1999 Sabarimala stampede
- Date: 14 January 1999
- Location: Sabarimala, Kerala, India;
- Type: crowd crush
- Deaths: 53
- Injuries: unknown

= 1999 Sabarimala stampede =

Crowd crush in India

The Sabarimala stampede was a human crowd crush that occurred at Sabarimala Temple in the Indian state of Kerala on the 14 January, 1999. 53 of the pilgrims who had come to see Makara Jyothi died, the majority of them from outside Kerala. The crush outside Pamba base camp was caused by the collapse of the sides of a hillock. Some pilgrims were killed in the collapse, but most died in the ensuing stampede.

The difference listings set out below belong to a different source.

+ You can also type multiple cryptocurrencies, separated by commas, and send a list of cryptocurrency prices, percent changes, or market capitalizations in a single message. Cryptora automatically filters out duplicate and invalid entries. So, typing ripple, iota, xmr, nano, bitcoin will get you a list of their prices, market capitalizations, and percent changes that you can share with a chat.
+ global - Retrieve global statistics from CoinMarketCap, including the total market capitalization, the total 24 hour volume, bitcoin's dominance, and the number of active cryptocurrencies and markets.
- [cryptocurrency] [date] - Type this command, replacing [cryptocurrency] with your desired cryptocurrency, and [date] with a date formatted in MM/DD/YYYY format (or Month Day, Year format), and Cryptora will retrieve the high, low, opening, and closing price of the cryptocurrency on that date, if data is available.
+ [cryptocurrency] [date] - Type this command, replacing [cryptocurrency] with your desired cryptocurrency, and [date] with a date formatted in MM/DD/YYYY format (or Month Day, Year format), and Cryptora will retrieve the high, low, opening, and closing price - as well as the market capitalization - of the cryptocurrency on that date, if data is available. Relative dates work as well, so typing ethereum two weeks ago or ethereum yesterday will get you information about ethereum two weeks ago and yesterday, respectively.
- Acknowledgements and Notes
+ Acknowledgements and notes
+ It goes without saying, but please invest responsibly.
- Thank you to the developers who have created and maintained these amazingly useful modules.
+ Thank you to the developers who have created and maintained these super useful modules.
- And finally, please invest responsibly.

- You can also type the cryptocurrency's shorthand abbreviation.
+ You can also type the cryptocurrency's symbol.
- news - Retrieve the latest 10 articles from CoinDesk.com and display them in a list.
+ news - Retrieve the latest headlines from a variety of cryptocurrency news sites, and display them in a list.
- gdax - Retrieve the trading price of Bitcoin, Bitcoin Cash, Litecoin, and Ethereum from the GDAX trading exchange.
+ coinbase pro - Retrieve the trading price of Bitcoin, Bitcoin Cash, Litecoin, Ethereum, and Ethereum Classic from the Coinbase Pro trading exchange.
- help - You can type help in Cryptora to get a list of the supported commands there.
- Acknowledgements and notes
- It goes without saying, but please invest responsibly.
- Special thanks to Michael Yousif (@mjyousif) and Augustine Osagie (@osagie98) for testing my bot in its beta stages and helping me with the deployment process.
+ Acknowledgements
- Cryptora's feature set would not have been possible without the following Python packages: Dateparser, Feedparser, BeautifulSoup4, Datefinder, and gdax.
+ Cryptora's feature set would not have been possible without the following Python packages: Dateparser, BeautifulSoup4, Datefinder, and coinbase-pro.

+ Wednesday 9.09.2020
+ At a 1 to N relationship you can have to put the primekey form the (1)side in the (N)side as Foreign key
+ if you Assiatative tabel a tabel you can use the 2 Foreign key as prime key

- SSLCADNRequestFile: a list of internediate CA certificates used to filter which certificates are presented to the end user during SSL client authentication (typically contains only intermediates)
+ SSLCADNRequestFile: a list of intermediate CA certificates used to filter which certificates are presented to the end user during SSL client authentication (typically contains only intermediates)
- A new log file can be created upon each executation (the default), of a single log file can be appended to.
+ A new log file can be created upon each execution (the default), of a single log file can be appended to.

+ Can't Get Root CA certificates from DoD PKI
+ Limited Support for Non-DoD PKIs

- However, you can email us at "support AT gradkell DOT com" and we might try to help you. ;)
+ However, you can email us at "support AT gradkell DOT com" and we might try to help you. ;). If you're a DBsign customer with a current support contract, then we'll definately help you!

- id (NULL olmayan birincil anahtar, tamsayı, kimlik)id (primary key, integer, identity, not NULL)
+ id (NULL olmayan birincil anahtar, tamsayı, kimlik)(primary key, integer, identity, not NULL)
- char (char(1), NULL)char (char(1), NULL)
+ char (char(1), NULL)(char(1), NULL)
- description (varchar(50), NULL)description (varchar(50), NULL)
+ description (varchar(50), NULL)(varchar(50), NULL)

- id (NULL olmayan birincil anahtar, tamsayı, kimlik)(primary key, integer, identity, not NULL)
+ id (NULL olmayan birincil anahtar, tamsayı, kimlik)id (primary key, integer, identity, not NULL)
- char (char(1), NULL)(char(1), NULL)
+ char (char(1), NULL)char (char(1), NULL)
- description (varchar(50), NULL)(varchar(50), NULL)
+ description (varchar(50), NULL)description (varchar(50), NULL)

==Justice Chandrasekhara Menon Committee==
A judicial commission, headed by Justice Chandrasekhara Menon, was constituted to investigate the tragedy. Justice Menon's report found the State Government guilty of "negligence in ensuring the safety of the pilgrims coming from different parts of the country." Amongst other recommendations, the report pointed out the need to provide basic amenities on the Pullumedu route, through which a large number of pilgrims from Tamil Nadu travel. Since over 60% of devotees coming to Sabarimala during the pilgrimage season are from other states, the route is especially popular since it provides them easy access to temple towns like Madurai on their return journey. Most of the committee's proposals were not enacted and huge public outcry broke out after the 2011 Sabarimala crowd crush.